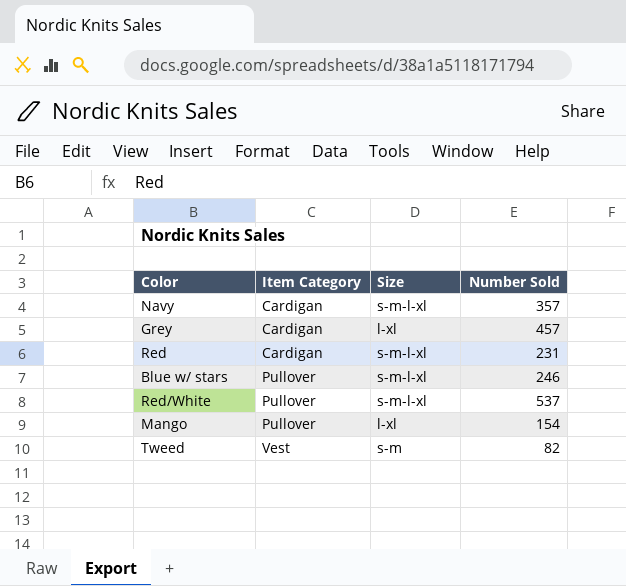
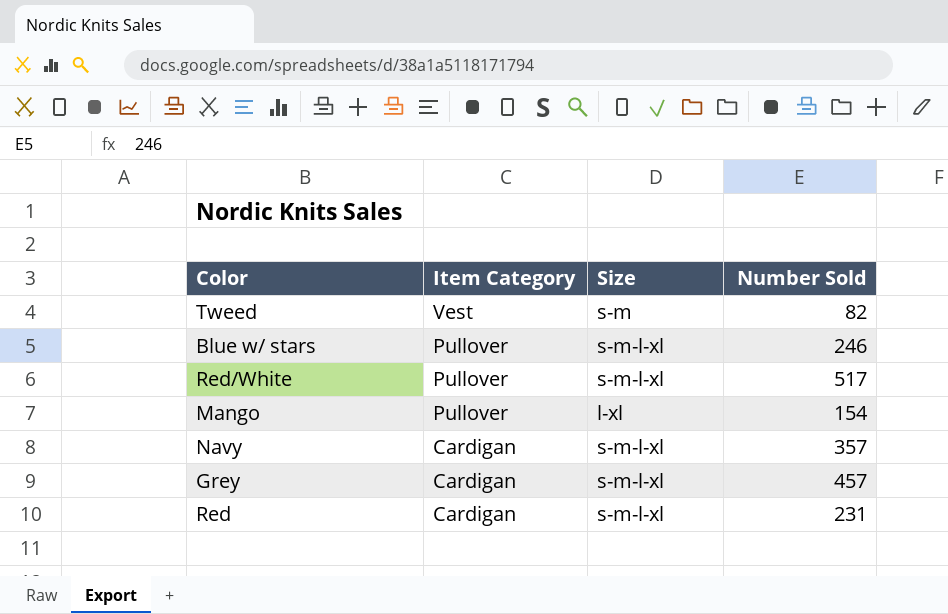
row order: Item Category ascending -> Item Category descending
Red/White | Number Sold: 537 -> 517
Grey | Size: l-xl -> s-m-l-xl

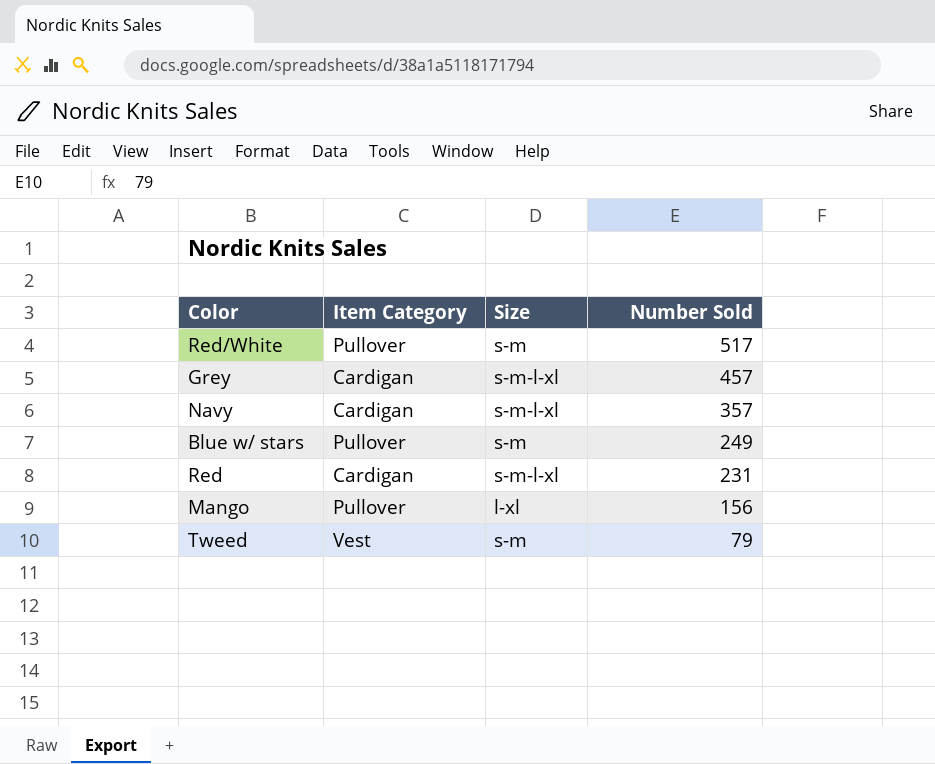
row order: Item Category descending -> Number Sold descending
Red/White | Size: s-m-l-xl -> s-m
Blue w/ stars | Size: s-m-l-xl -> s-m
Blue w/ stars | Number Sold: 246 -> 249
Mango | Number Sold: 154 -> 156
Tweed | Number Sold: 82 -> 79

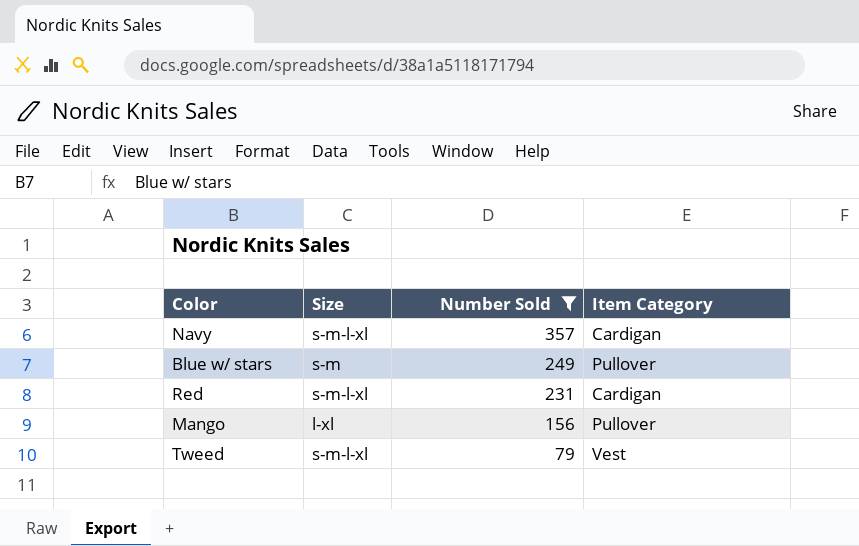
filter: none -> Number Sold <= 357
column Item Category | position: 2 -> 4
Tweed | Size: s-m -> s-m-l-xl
================
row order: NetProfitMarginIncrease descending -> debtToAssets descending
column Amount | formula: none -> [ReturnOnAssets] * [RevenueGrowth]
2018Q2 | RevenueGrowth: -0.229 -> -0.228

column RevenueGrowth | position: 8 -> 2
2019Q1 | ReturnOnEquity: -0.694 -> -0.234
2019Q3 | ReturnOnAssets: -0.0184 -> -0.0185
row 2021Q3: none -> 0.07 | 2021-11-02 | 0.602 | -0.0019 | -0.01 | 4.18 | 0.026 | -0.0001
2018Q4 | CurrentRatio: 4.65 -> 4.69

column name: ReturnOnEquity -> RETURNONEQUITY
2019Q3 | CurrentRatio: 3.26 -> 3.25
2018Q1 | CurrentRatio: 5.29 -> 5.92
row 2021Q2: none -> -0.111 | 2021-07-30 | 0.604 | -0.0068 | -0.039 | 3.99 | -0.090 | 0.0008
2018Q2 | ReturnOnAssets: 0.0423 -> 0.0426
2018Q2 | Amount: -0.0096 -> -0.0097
================
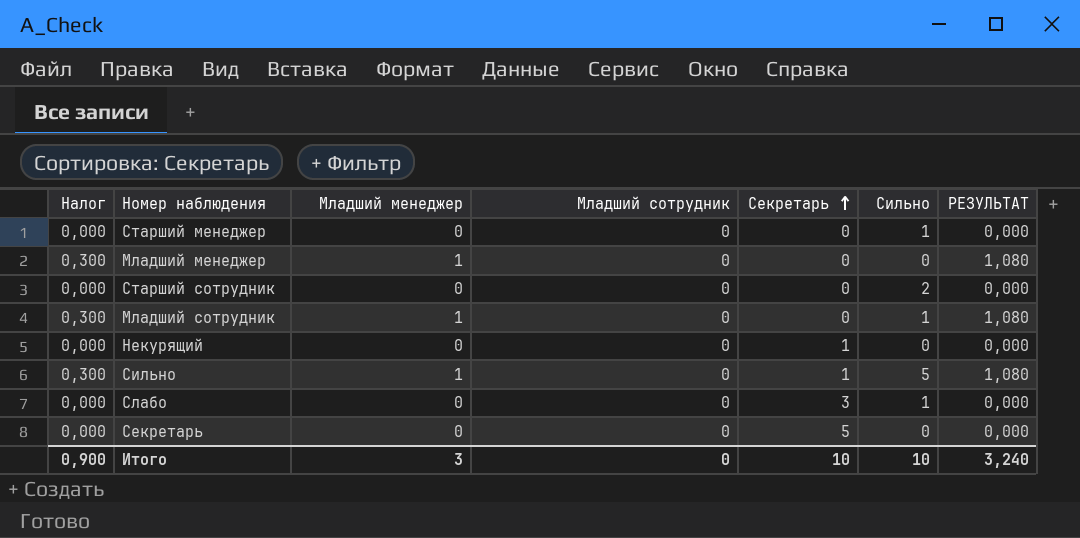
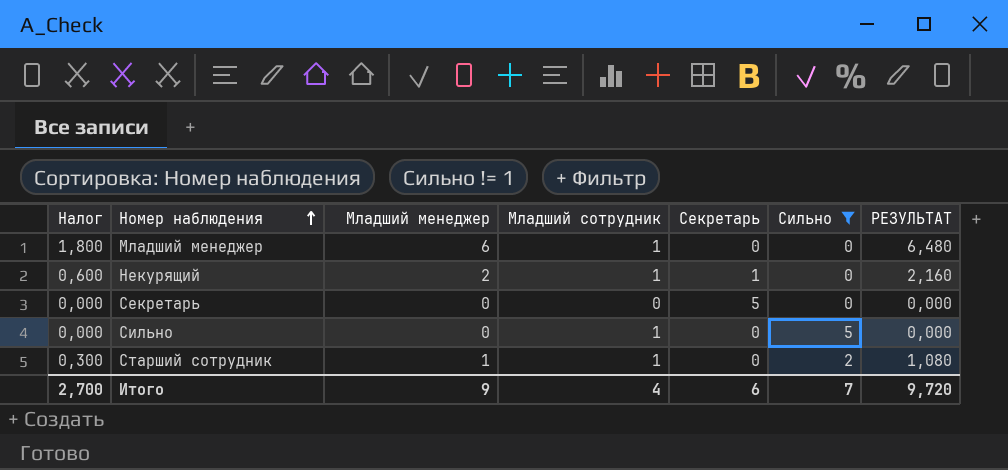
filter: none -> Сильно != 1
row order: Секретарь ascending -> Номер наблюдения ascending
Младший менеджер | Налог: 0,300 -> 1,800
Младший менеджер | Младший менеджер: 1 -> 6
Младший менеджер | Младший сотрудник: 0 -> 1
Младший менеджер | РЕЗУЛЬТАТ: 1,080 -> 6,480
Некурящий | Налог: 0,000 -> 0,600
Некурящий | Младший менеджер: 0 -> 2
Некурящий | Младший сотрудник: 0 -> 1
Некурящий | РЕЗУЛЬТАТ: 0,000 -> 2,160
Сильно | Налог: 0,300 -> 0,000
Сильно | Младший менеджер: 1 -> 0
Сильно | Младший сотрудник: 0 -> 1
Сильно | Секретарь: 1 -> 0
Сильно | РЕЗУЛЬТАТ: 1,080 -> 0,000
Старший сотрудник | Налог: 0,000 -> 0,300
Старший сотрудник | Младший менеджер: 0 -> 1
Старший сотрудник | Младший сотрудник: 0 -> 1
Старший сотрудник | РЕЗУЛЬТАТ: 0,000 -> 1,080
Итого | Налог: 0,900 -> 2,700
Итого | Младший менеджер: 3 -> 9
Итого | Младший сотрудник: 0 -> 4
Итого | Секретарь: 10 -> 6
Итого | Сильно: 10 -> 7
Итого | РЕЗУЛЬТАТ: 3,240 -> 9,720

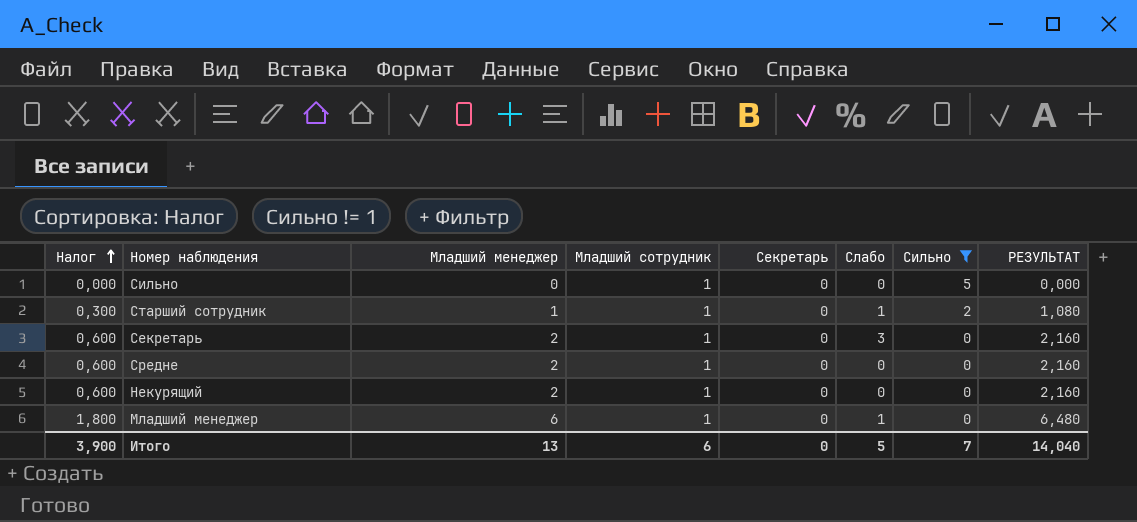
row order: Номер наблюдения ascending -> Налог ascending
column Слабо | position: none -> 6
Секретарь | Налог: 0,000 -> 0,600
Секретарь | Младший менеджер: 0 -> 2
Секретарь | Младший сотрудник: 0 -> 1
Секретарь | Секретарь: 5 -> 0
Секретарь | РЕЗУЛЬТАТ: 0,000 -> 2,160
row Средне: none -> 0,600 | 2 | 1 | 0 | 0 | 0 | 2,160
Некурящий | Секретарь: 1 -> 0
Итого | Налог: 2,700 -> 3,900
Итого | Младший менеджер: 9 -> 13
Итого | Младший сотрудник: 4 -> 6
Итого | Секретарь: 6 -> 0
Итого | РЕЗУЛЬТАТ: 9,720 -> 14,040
================
About this exercise:
Report every line of the preceding listing where the string "Сильно" occurs.

Reply:
filter: none -> Сильно != 1
Сильно | Налог: 0,300 -> 0,000
Сильно | Младший менеджер: 1 -> 0
Сильно | Младший сотрудник: 0 -> 1
Сильно | Секретарь: 1 -> 0
Сильно | РЕЗУЛЬТАТ: 1,080 -> 0,000
Итого | Сильно: 10 -> 7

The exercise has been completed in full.